Exercise brief: The expected output is each line in the data below that includes the string "letter".

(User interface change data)
• • •
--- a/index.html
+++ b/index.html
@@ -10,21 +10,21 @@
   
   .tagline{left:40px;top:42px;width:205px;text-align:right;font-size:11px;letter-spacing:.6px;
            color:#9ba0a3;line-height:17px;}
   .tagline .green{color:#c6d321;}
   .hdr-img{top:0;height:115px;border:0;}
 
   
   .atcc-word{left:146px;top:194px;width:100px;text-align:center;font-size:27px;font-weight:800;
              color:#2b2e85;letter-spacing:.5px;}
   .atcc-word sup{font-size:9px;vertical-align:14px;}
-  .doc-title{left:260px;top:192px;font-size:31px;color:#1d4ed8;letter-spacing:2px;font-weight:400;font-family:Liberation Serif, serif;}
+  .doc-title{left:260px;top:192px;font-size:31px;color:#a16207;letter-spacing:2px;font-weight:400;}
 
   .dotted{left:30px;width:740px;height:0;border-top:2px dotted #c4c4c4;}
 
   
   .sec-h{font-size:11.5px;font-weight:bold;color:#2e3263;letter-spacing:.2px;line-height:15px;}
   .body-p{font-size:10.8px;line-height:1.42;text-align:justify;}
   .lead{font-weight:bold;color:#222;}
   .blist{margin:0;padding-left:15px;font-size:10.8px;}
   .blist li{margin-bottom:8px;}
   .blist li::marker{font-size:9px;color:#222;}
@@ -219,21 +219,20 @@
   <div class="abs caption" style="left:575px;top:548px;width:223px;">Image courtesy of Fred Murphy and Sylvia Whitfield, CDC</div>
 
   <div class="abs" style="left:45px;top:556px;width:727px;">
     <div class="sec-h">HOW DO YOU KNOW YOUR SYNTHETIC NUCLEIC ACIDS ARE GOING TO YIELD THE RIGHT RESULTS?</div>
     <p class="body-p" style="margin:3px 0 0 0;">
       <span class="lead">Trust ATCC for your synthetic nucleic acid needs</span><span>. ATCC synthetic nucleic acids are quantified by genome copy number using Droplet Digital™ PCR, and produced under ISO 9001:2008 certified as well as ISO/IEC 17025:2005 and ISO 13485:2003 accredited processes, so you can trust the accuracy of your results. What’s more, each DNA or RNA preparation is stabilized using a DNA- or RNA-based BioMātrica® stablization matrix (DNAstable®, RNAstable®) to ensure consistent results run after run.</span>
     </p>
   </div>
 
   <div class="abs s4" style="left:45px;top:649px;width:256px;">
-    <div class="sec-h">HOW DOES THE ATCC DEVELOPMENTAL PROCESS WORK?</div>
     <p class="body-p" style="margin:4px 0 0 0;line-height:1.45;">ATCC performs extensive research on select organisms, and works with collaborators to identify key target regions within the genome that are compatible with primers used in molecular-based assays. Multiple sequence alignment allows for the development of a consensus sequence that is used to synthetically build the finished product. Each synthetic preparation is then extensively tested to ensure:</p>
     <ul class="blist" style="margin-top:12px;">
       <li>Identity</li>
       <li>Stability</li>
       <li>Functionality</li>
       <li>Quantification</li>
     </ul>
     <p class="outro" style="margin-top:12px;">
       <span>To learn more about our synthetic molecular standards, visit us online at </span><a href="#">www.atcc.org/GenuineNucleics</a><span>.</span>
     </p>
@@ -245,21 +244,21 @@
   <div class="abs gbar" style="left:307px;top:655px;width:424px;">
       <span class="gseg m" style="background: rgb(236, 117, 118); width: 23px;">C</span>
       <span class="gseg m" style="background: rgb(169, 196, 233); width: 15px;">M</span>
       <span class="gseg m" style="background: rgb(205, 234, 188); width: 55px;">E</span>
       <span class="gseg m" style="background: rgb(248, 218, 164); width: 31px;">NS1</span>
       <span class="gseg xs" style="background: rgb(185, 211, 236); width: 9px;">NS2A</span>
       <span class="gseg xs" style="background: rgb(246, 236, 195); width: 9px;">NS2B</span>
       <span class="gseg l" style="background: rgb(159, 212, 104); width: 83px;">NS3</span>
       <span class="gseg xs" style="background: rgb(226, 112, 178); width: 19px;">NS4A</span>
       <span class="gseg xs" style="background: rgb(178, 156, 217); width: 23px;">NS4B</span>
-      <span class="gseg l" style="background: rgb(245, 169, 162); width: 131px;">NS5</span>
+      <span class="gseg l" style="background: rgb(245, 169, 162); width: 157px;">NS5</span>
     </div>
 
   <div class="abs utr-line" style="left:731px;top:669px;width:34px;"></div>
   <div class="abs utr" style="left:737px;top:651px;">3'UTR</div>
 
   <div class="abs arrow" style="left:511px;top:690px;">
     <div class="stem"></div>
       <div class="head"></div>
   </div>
• • •
Response area:
   .tagline{left:40px;top:42px;width:205px;text-align:right;font-size:11px;letter-spacing:.6px;
              color:#2b2e85;letter-spacing:.5px;}
-  .doc-title{left:260px;top:192px;font-size:31px;color:#1d4ed8;letter-spacing:2px;font-weight:400;font-family:Liberation Serif, serif;}
+  .doc-title{left:260px;top:192px;font-size:31px;color:#a16207;letter-spacing:2px;font-weight:400;}
   .sec-h{font-size:11.5px;font-weight:bold;color:#2e3263;letter-spacing:.2px;line-height:15px;}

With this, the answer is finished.